◆ **WHAT IS NEEDED**
From the entries below, print exactly the span beginning with the line holding "color: #c2410c ->" and ending with the line holding "cất bước đi", endpoints included, and skip any pictures.

◆ **SOURCE DATA**
++++++++++++++++++++
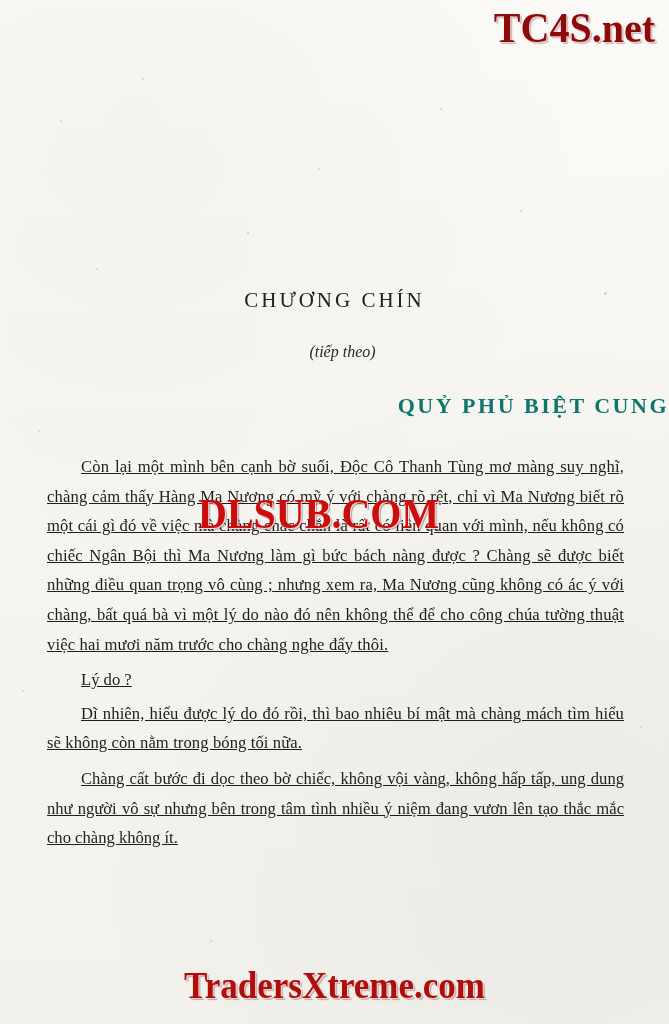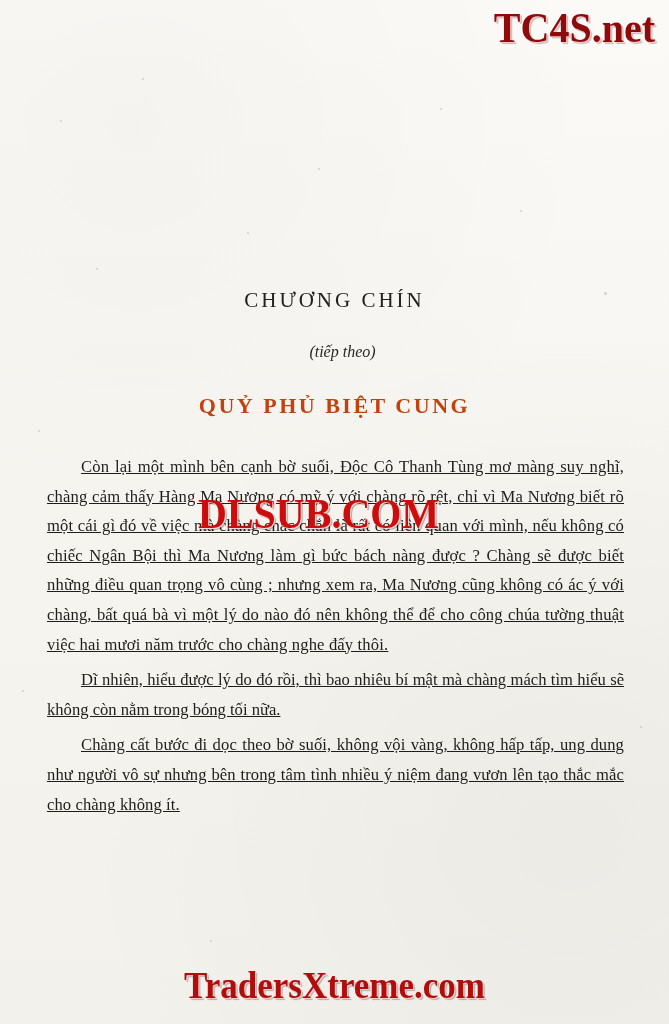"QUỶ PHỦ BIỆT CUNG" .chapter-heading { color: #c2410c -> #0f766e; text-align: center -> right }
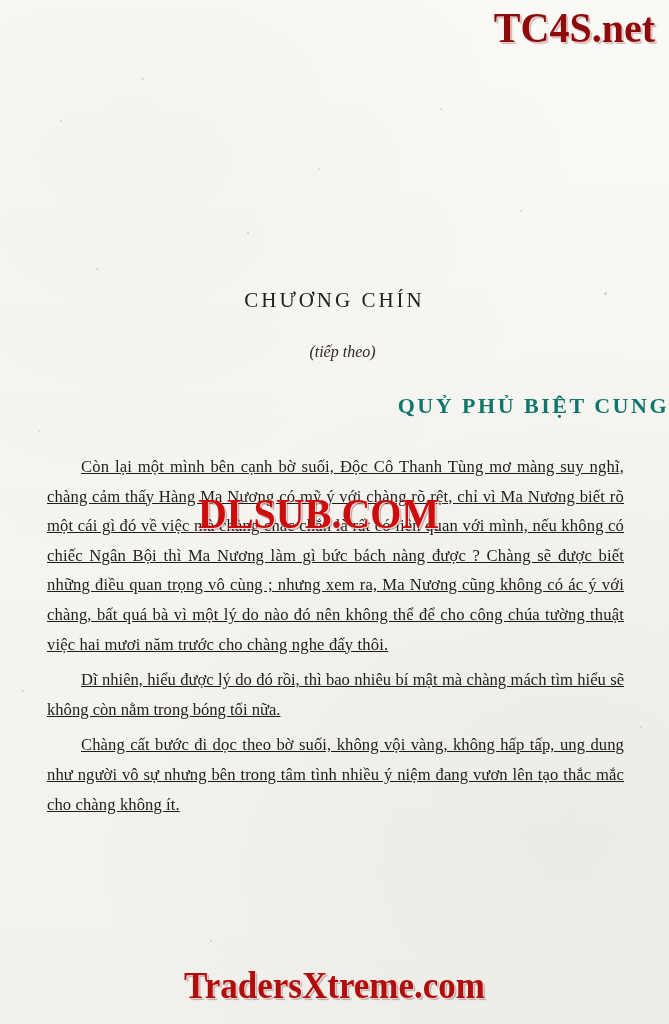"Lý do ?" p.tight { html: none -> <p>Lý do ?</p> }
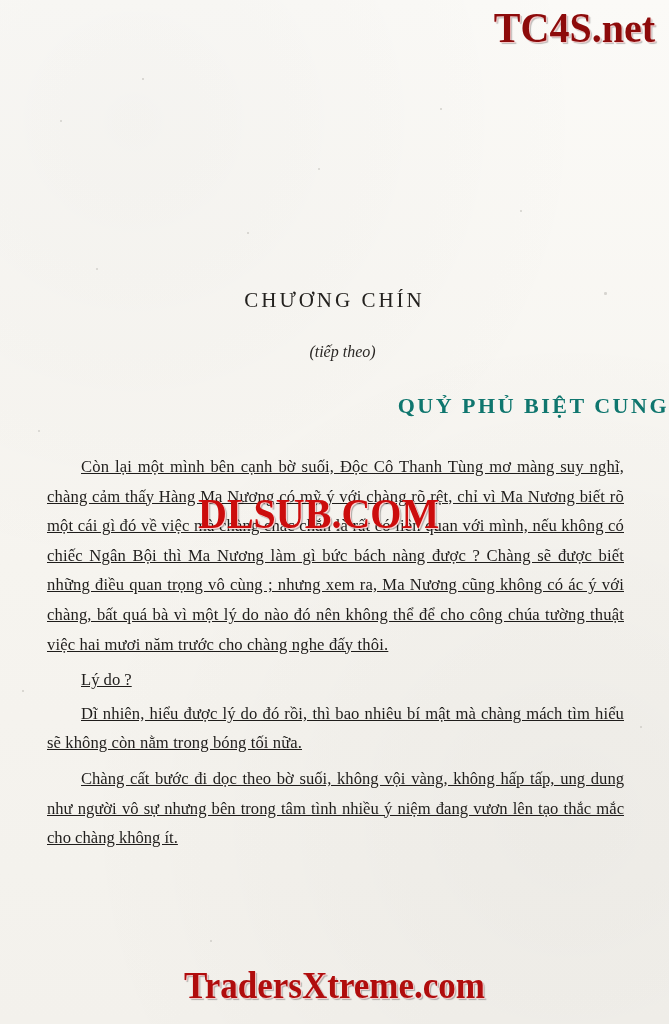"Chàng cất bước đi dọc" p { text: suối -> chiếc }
++++++++++++++++++++
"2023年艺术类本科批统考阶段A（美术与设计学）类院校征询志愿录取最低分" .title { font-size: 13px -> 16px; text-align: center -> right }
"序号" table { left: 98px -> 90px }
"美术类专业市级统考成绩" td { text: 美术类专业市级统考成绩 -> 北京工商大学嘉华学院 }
++++++++++++++++++++
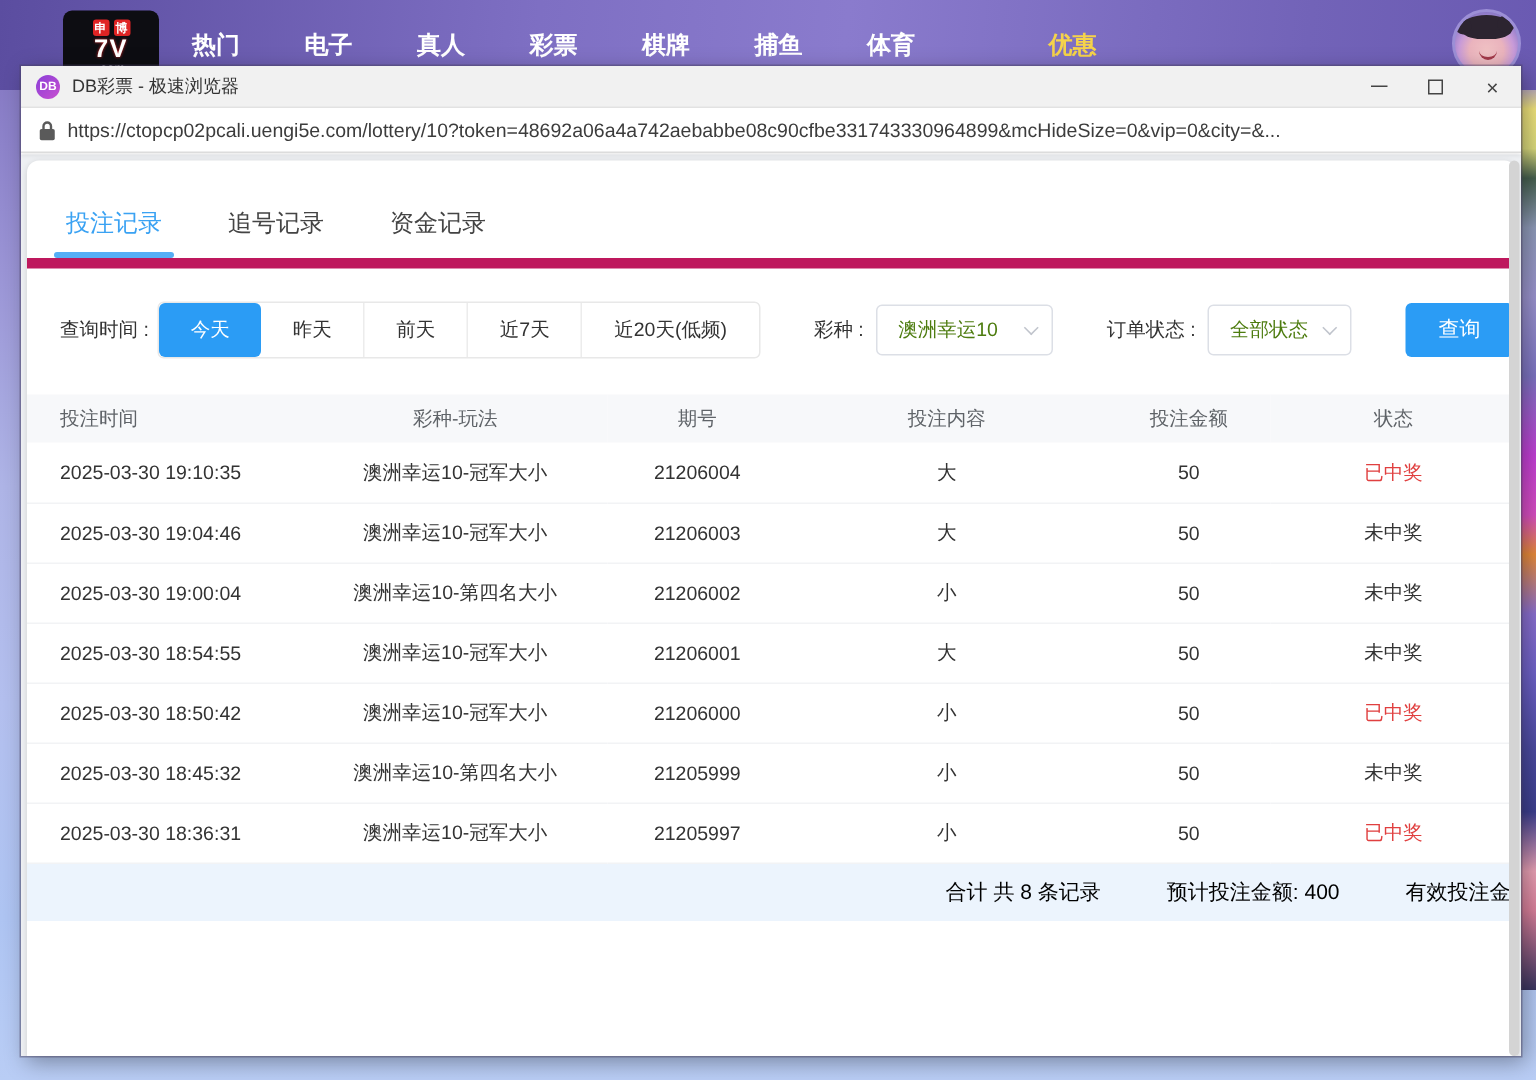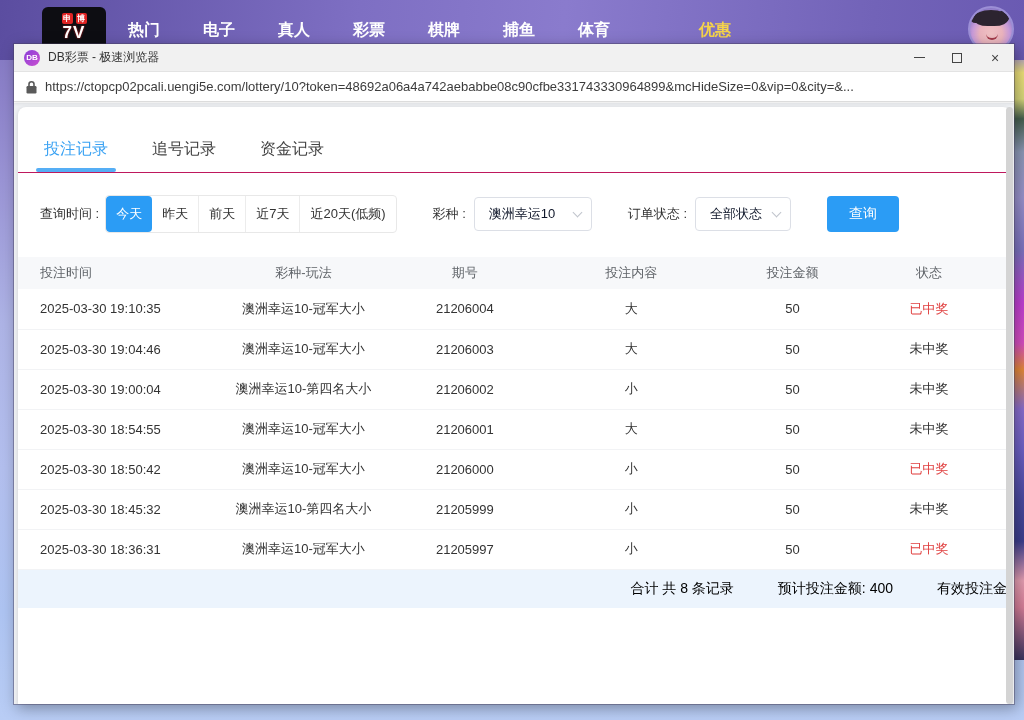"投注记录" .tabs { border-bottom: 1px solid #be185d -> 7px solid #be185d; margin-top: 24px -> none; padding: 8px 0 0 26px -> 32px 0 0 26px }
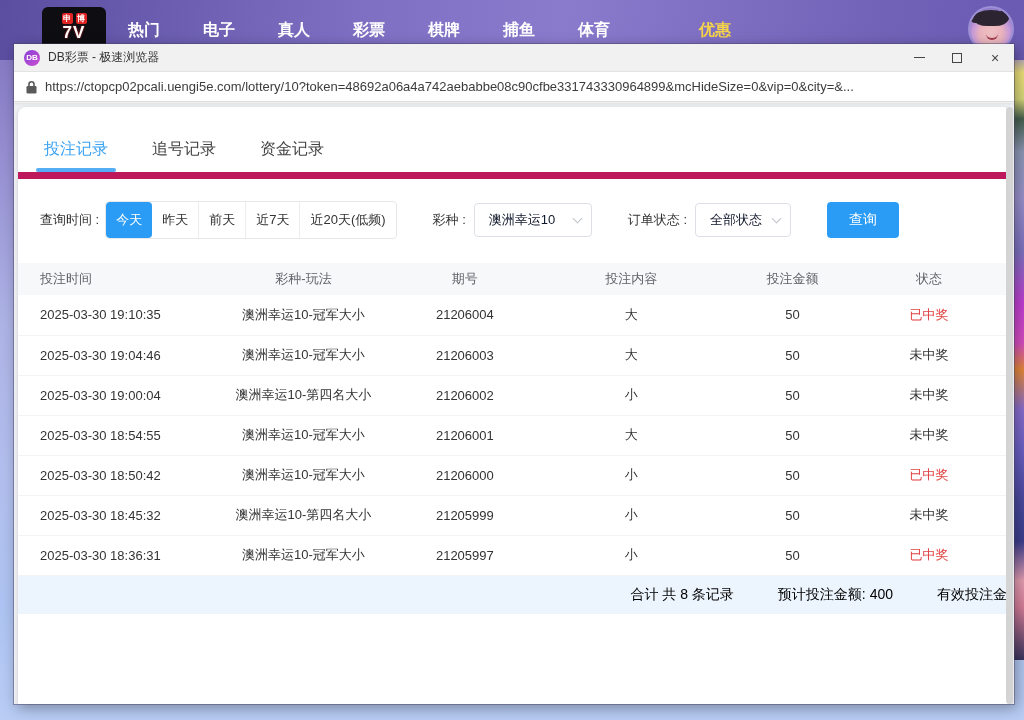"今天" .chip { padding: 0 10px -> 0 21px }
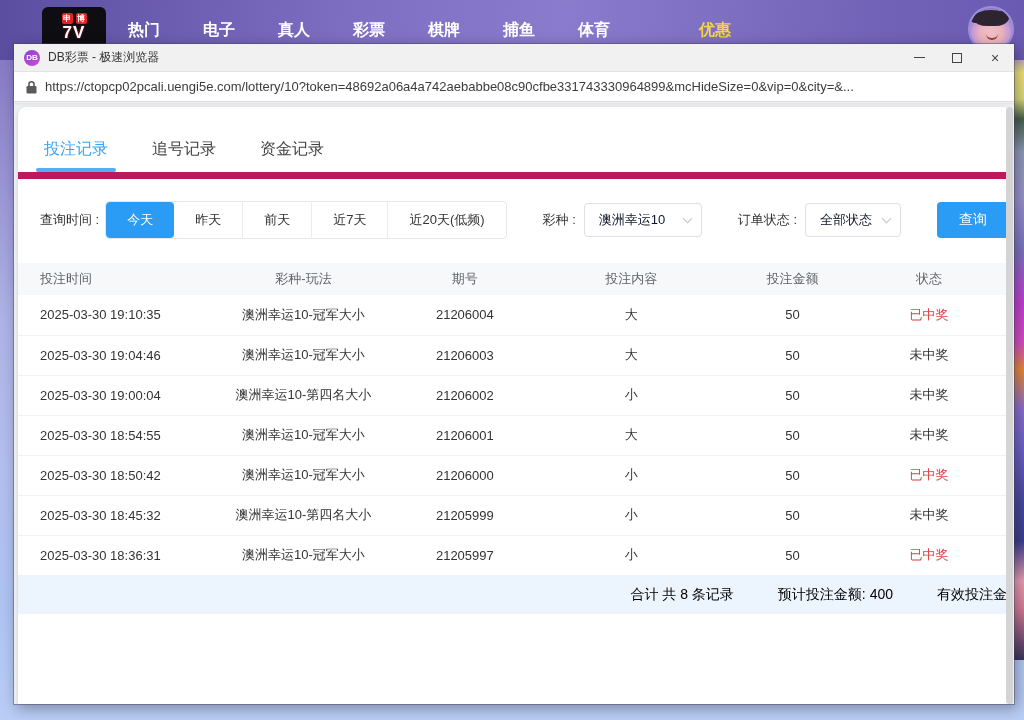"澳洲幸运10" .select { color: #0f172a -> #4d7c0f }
++++++++++++++++++++
◆ **EXERCISE RESPONSE**
"QUỶ PHỦ BIỆT CUNG" .chapter-heading { color: #c2410c -> #0f766e; text-align: center -> right }
"Lý do ?" p.tight { html: none -> <p>Lý do ?</p> }
"Chàng cất bước đi dọc" p { text: suối -> chiếc }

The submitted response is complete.